== Extracted material ==
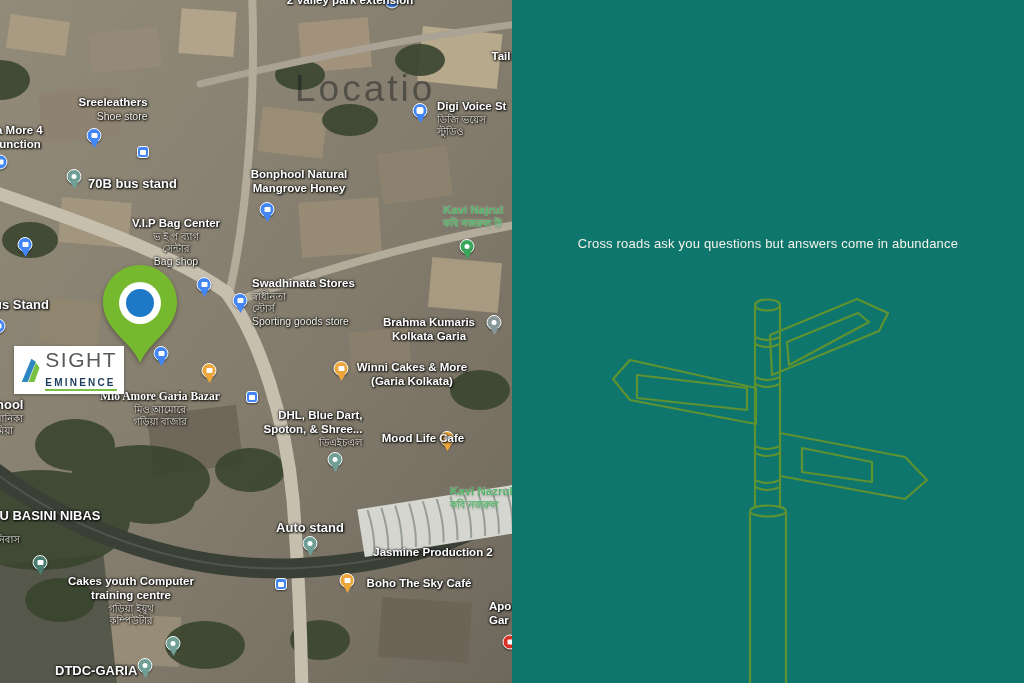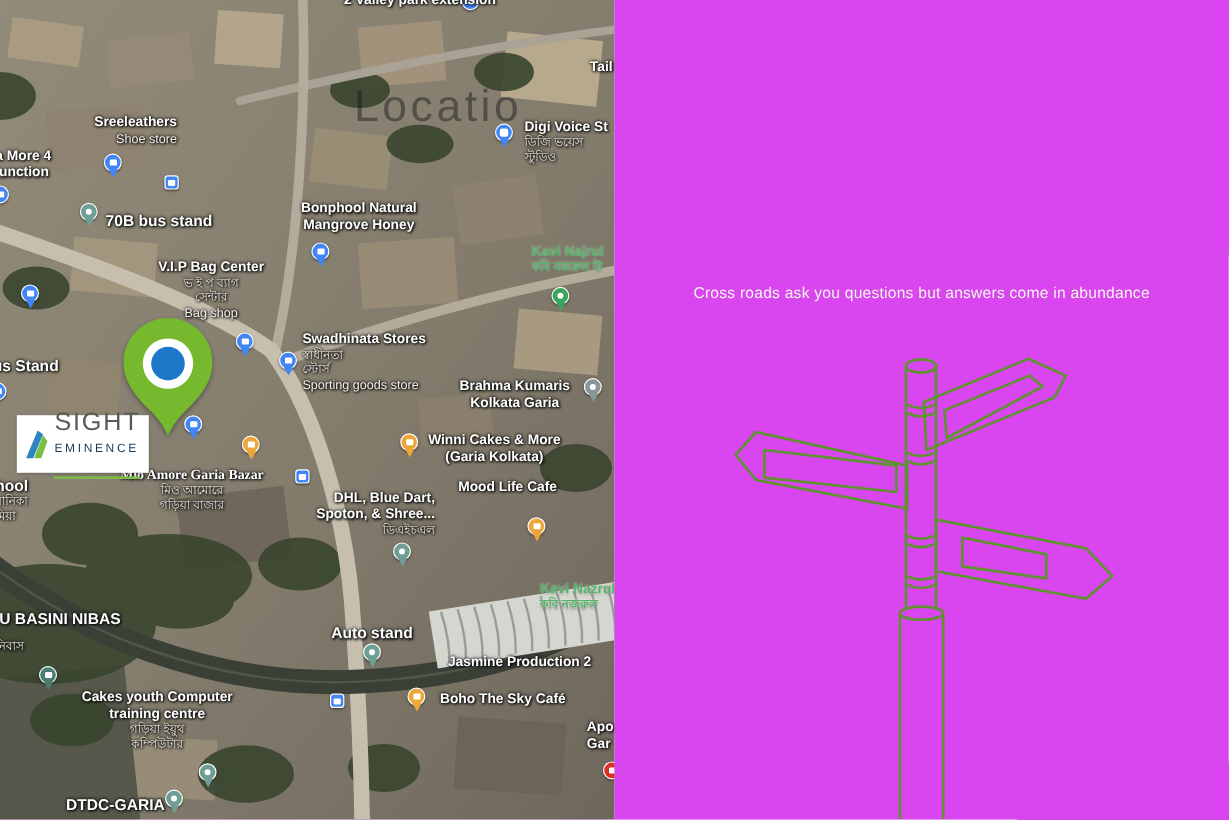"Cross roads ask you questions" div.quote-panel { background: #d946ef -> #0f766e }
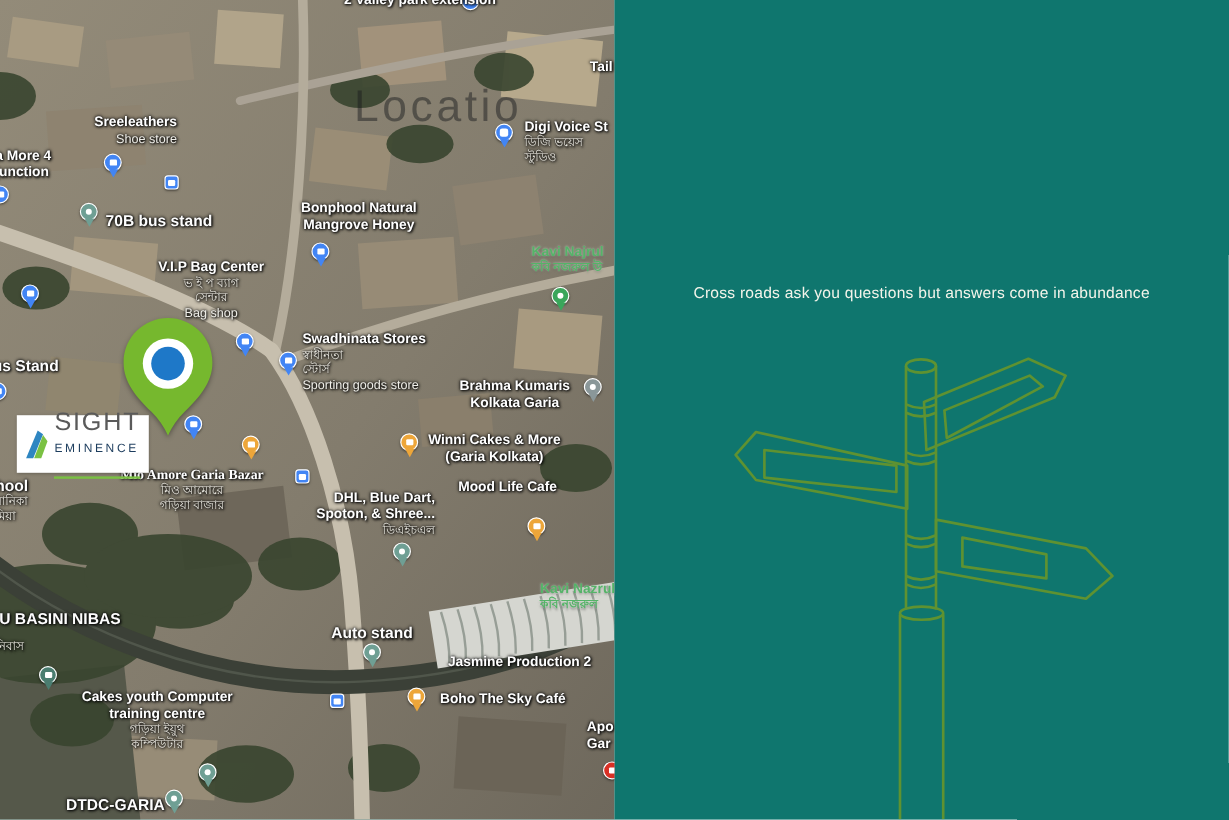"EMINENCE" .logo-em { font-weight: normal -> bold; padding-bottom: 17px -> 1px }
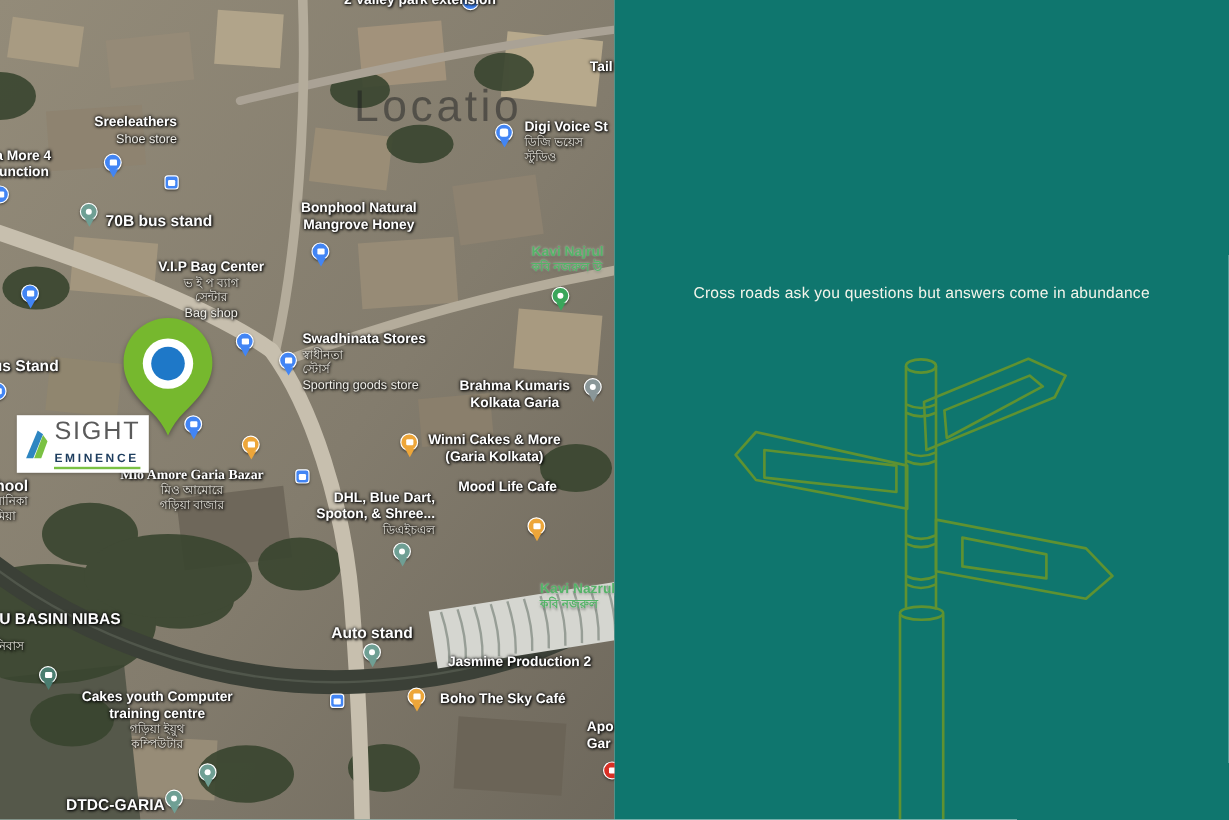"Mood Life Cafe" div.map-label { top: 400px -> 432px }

--

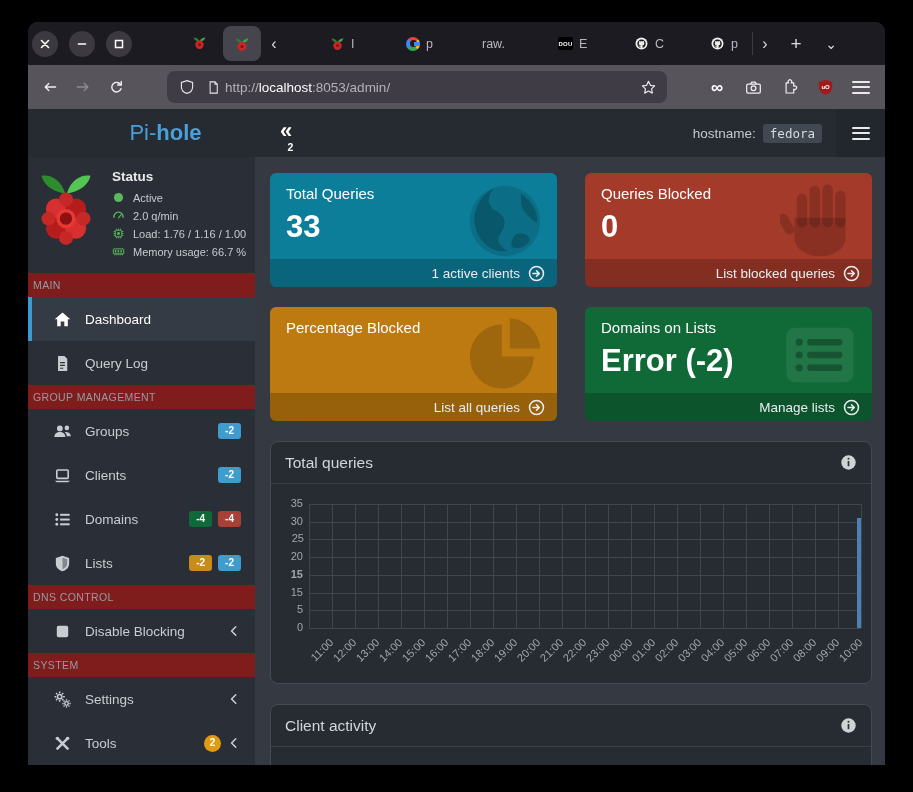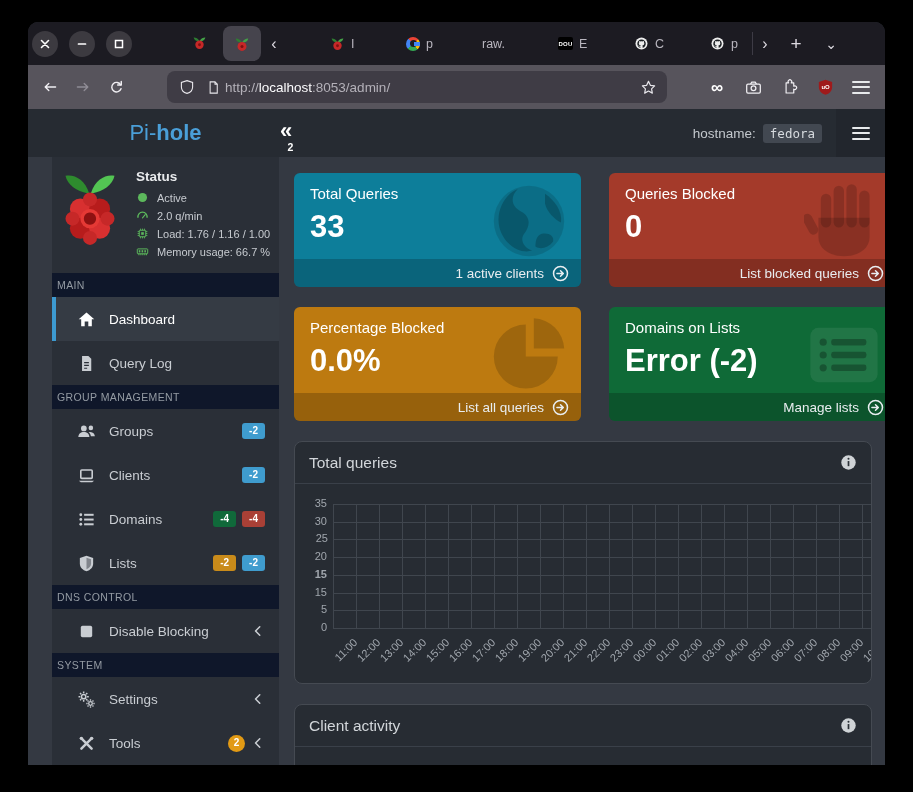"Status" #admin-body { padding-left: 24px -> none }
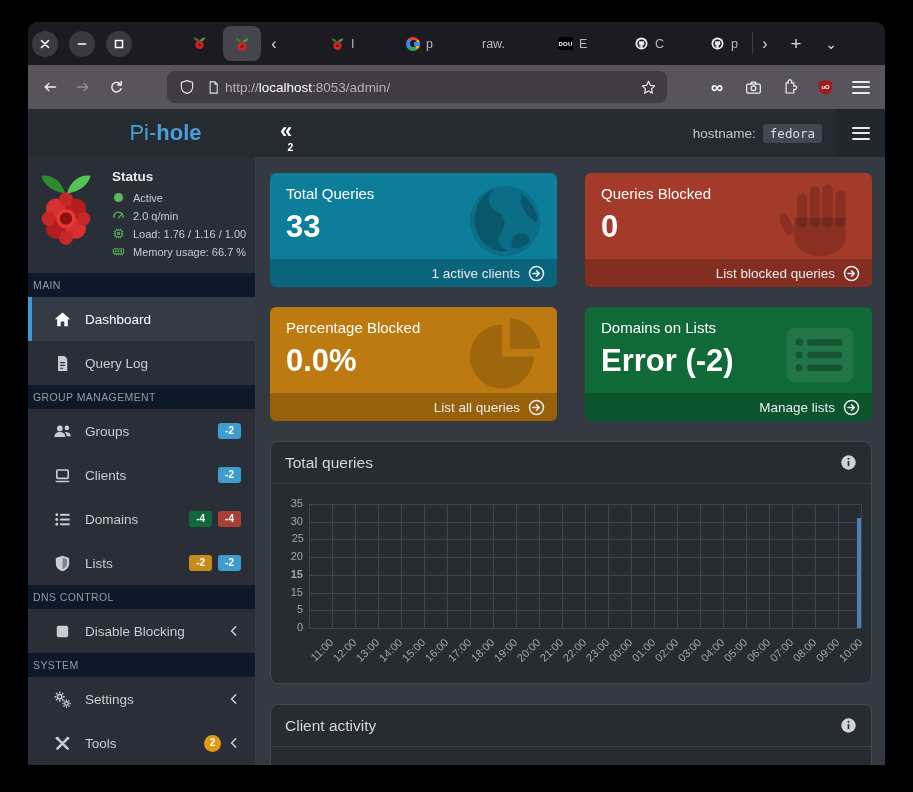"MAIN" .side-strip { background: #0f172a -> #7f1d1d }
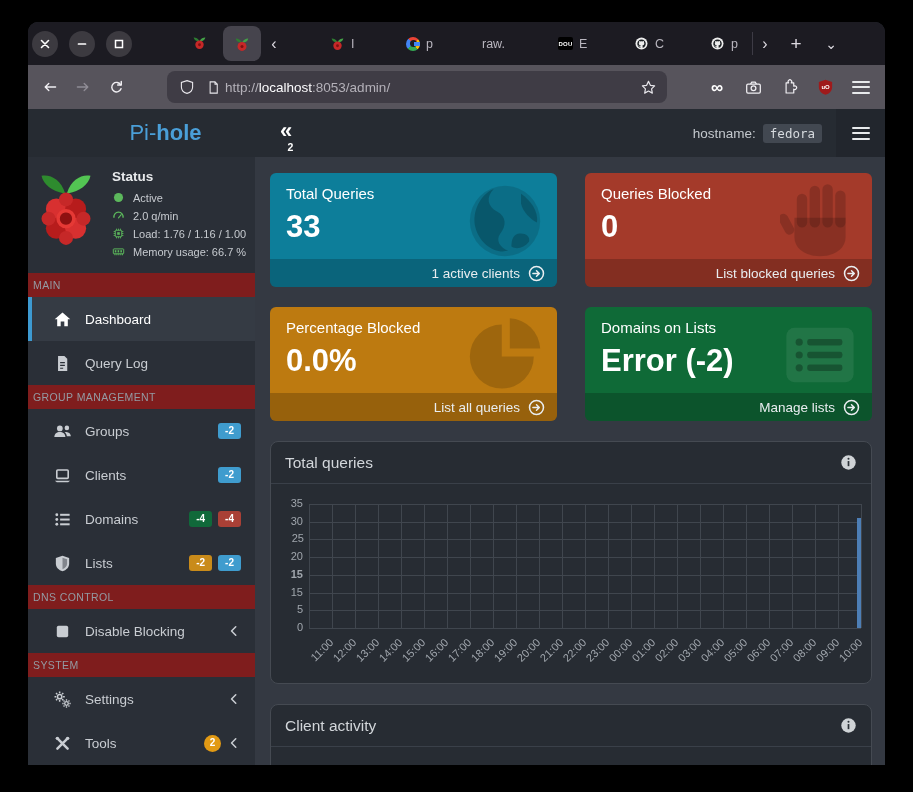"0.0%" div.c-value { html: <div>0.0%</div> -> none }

== Task statement ==
Transcribe, word for word, the stretch of lines in the data above from the one with "font-weight: normal ->" through the one with "top: 400px ->"; omit all pictures.

== Output for this exercise ==
"EMINENCE" .logo-em { font-weight: normal -> bold; padding-bottom: 17px -> 1px }
"Mood Life Cafe" div.map-label { top: 400px -> 432px }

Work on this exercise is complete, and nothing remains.